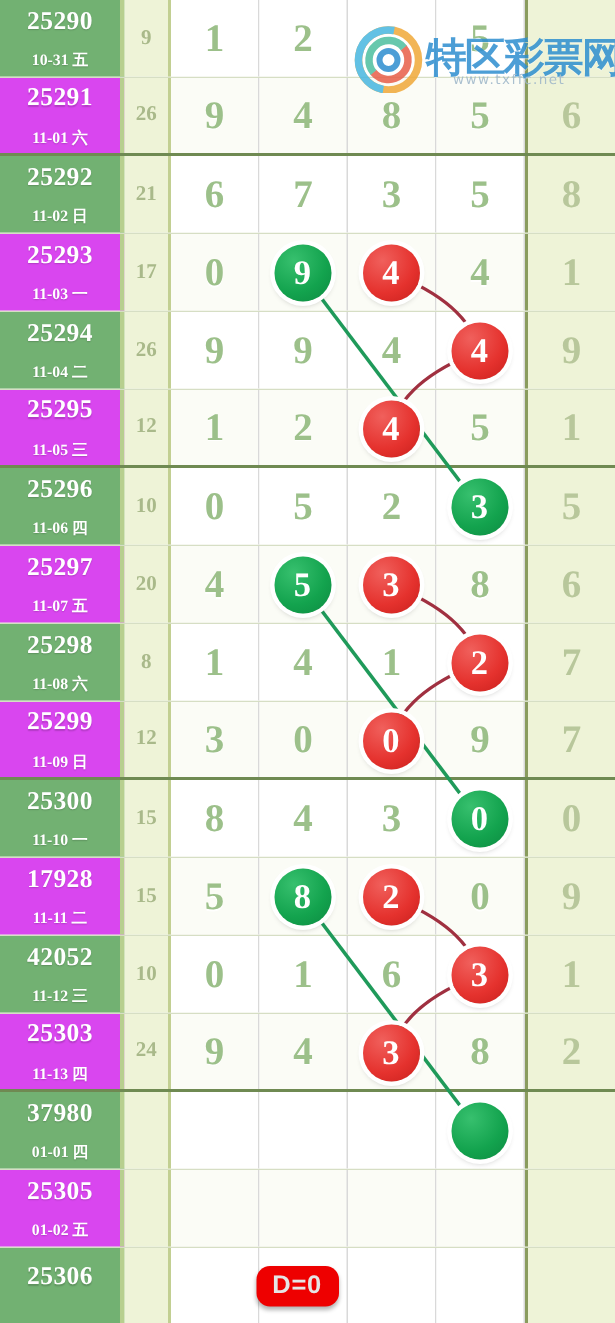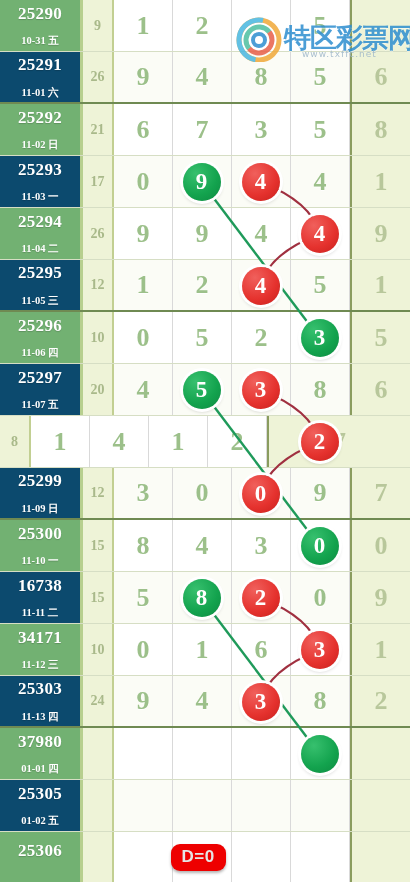"25291" .c-issue.alt { background: #0c4a6e -> #d946ef }
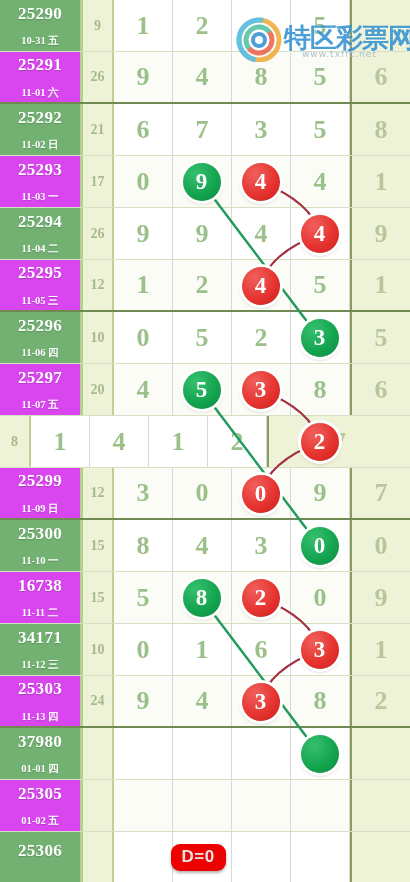"25298" div.c-issue { html: none -> <div> <div>25298</div> <div>11-08 六</div> </div> }
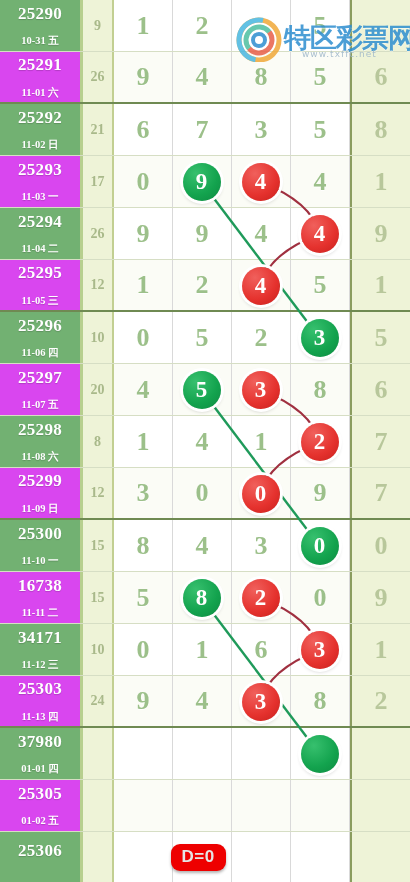"16738" div.issue-no { text: 16738 -> 17928 }
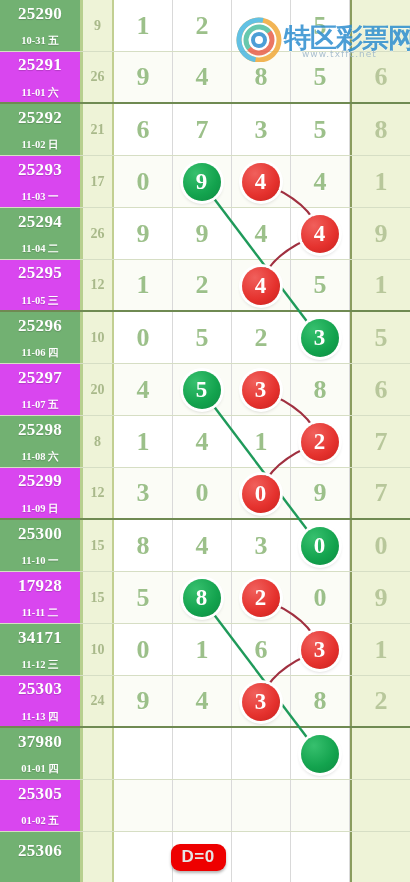"34171" div.issue-no { text: 34171 -> 42052 }
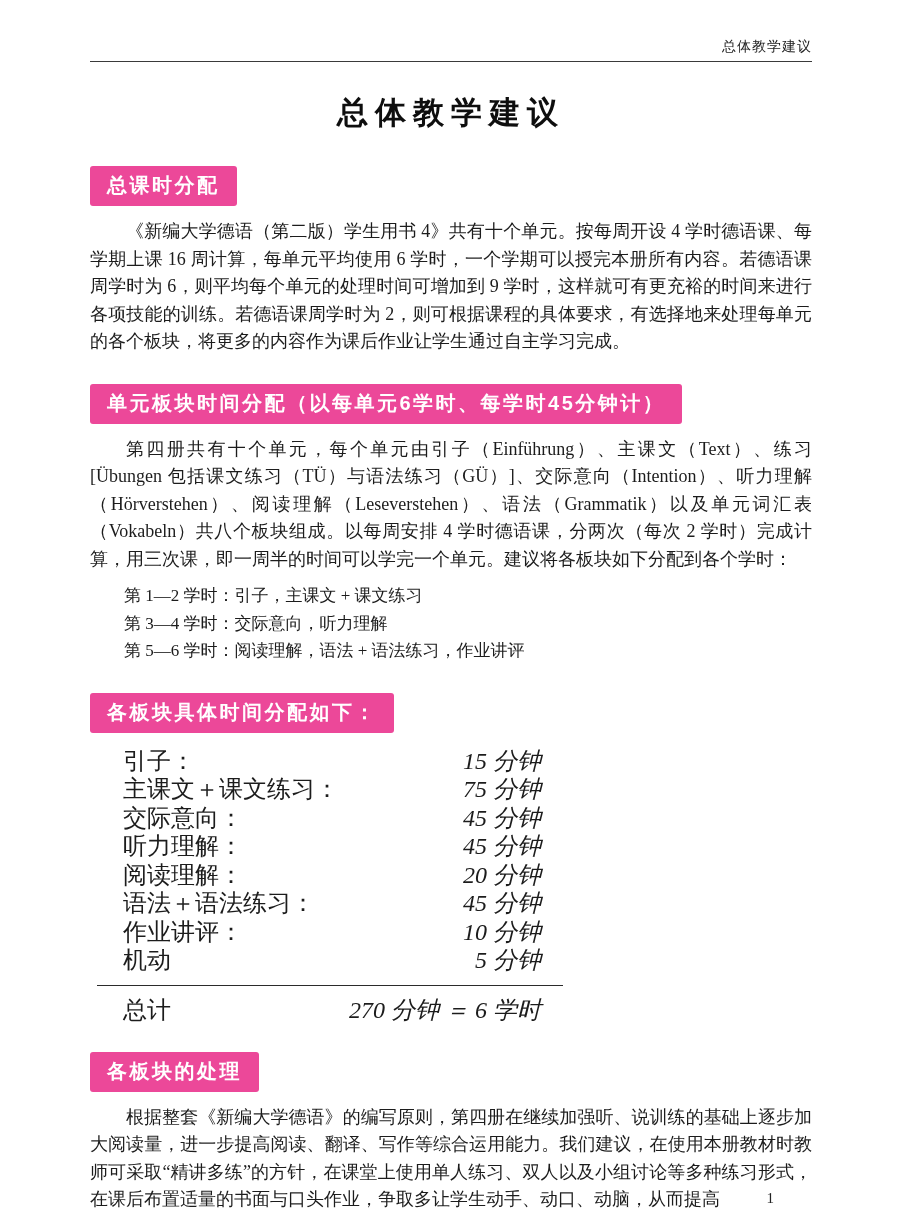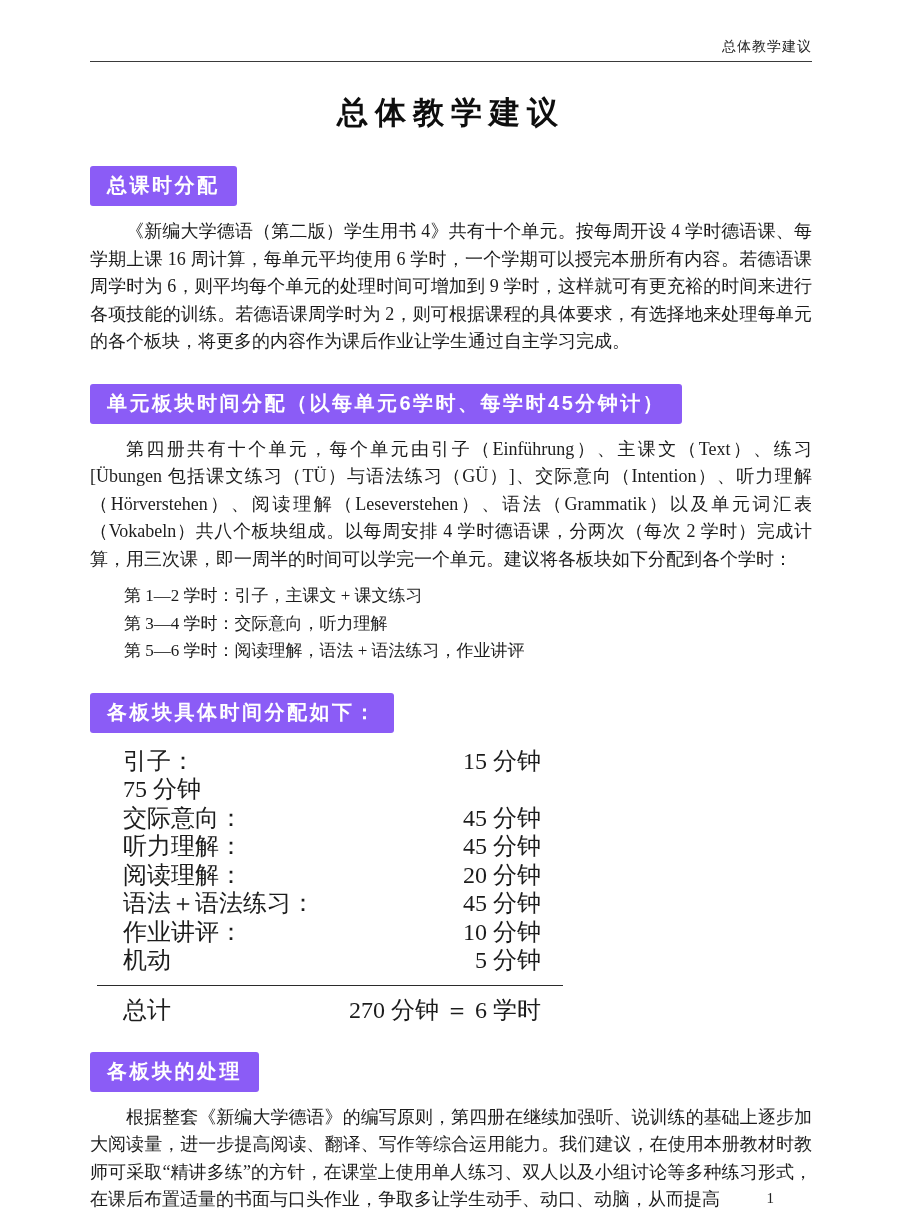"总课时分配" .black-heading { background: #8b5cf6 -> #ec4899 }
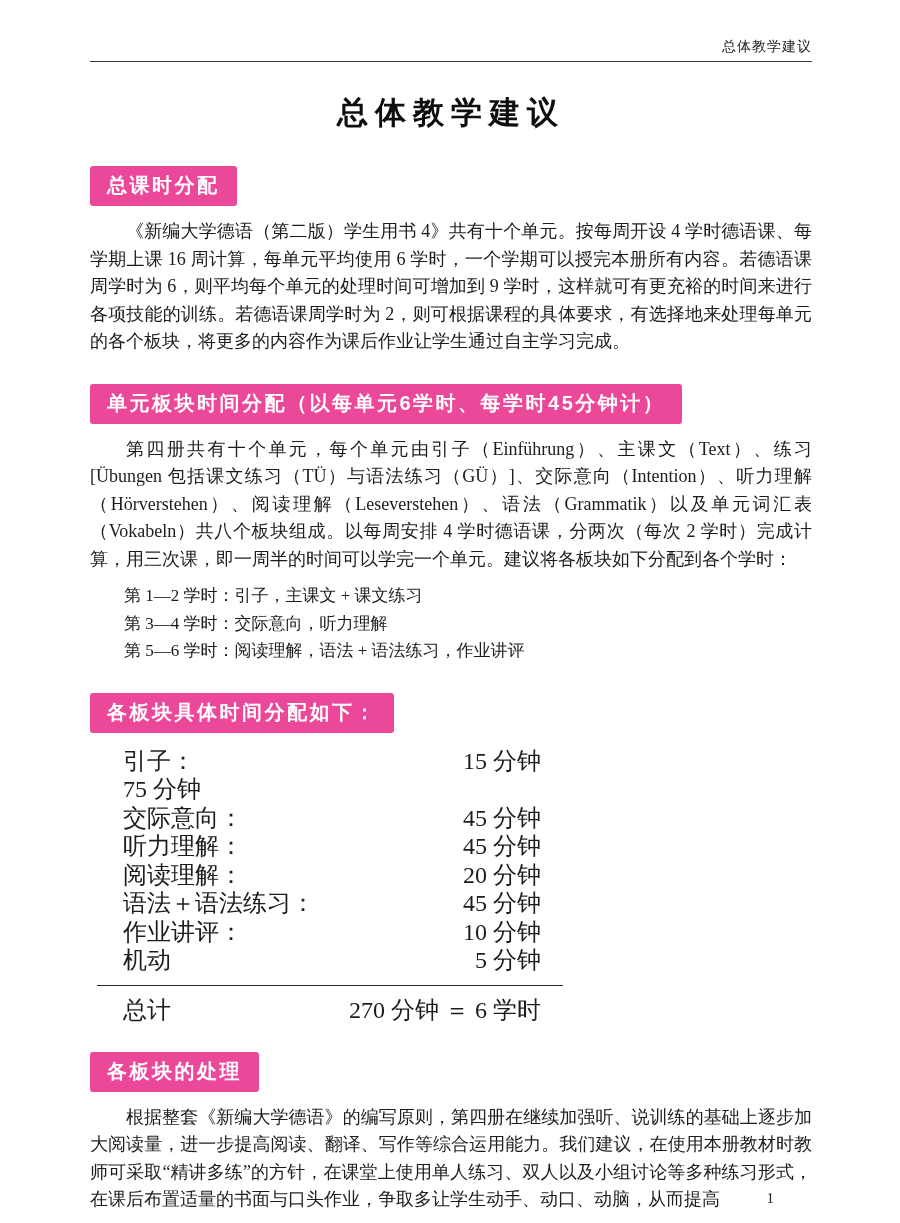"15 分钟" .tt-value { font-style: none -> italic }
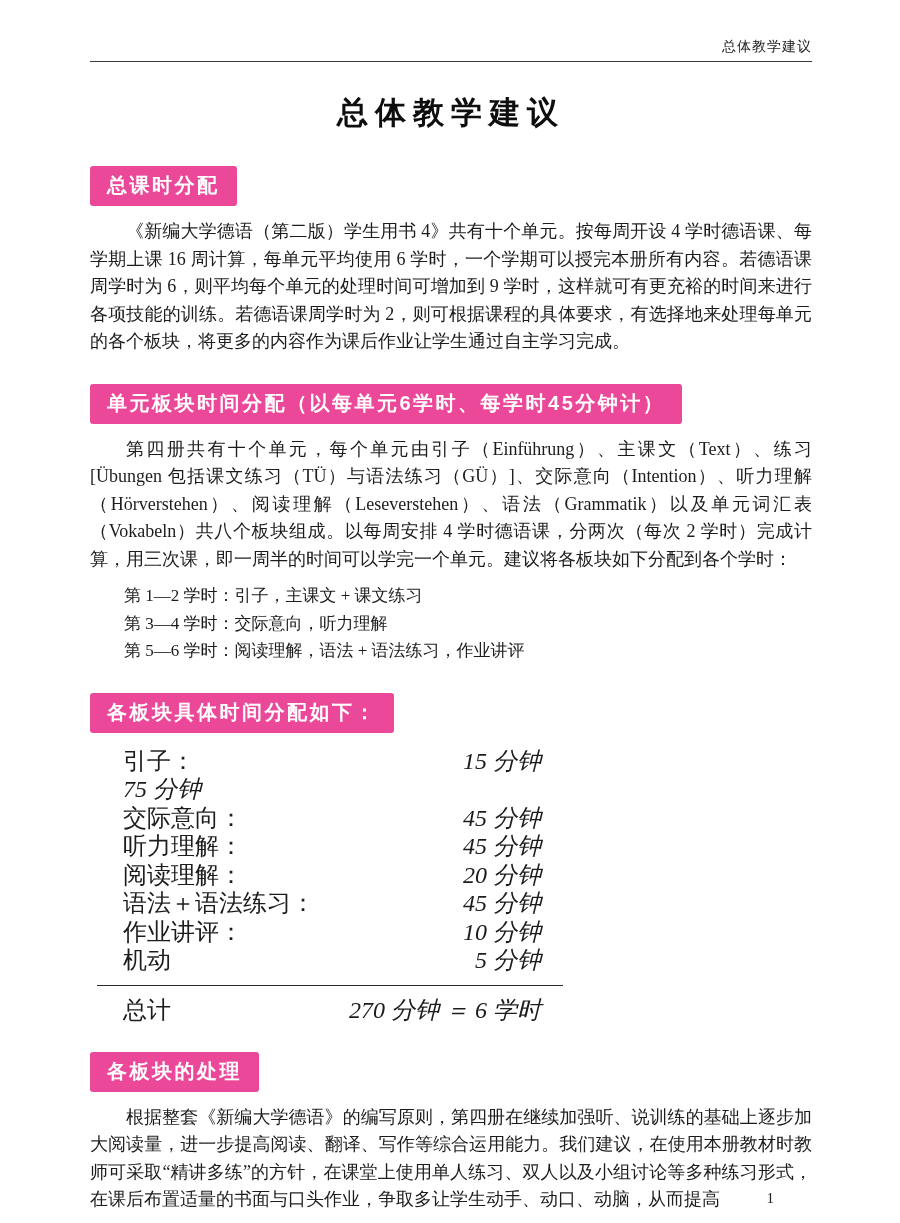"主课文＋课文练习：" span.tt-label { html: none -> <span>主课文＋课文练习：</span> }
----
Problem to solve: After locating the line that contains "text: 34171 ->", output it and all later lines through the end of the material exactly, leaving out pictures.

Reply to the exercise:
"34171" div.issue-no { text: 34171 -> 42052 }
"总课时分配" .black-heading { background: #8b5cf6 -> #ec4899 }
"15 分钟" .tt-value { font-style: none -> italic }
"主课文＋课文练习：" span.tt-label { html: none -> <span>主课文＋课文练习：</span> }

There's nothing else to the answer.